Six match points in, Williams sent the ball hurtling into the net. After three hours it was all over. “It was the first time I didn’t hear a cheer,” says Tomljanović. What she heard was “just a loud noise of disappointment, and I understood why”. As Tomljanović watched Williams walk towards the net — “not with a head down, but just not a happy walk” — it sunk in that she’d played a hand in ending the career of her lifelong inspiration.
“That was some of the best tennis I’ve watched in a long time,” says Dokic. “It was definitely the best tennis match that Ajla has ever played; it was perfection.”
In her post-match speech, Tomljanović confessed to the devastated crowd: “I’m feeling really sorry just because I love Serena just as much as you guys do. And what she’s done for me, for the sport of tennis, is incredible.” When we speak, she says, “It was definitely bittersweet.” But she tells me she is proud of her form that day, her training and her mind. And, as ever, tennis goes on.

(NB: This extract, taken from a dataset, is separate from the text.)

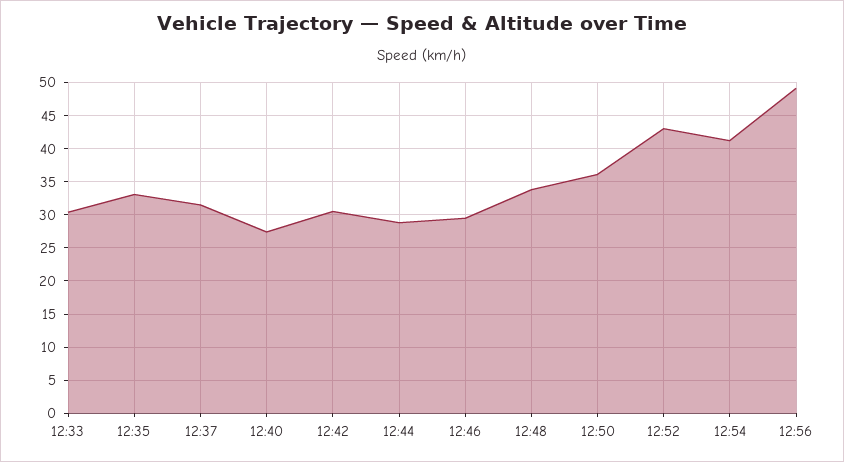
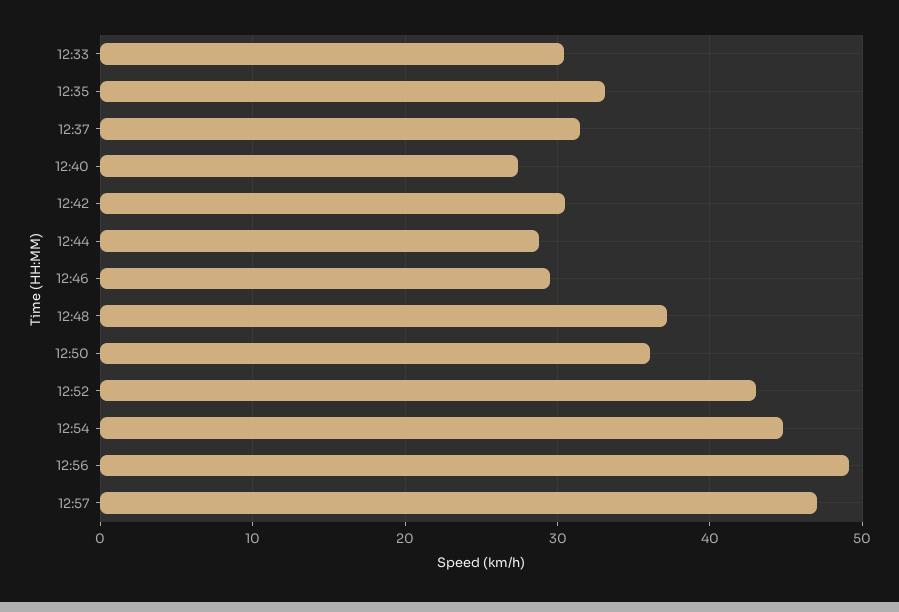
12:48: 34 -> 37
12:54: 41 -> 45
12:57: none -> 47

Those with no interest in the sport were suddenly familiar with the Aussie victor, who played five more tournaments before pressing pause to recover from her knee injury. By then, she’d struck up an endorsement deal with the coconut water giant Cocobella and caught the attention of the Champagne house Piper-Heidsieck, which tapped her to be an Australian Open ambassador. “I love Champagne because I’m big on making wishes,” she says. “Maybe that’s my superstition? Any fountain, or New Year’s Eve or when it’s my birthday, I’m going to have Champagne in my glass and make a wish.” Piper-Heidsieck’s CEO, Benoît Collard, says Tomljanović is a perfect fit because she is “courageous and bold” like the brand and represents “everything we love about the Australian way of life”.
Tomljanović is about to turn 30, has just played her finest season of tennis and, pending recovery, has many years of competition left in her (Williams played her last Grand Slam weeks before her 41st birthday; Federer retired his racquet at the same age). “From a maturity and experience perspective,” says Dokic, “I think she is now really hitting her peak. I believe that she can have another phenomenal year.”
So, if Tomljanović were to picture herself in a decade’s time — Champagne in hand, toasting the previous 10 years — what does she wish to see? “I would love to be at a point, in my late 30s, where I am so content and happy with how my career went,” she says. “Because it’s my biggest fear to finish and have regrets, or just not feel like I gave it everything.
“I would love to have a family and all that,” she continues. “But again, I can’t control these things. I’m a family girl so that would probably make me very happy, but you don’t know where life takes you and that’s the beauty of it. I’m very curious to see what I’m going to cheer for in my late 30s.”
What she knows for certain is that no matter what happens, the train doesn’t stop for anyone. Tennis goes on, and Tomljanović has the grit to go with it.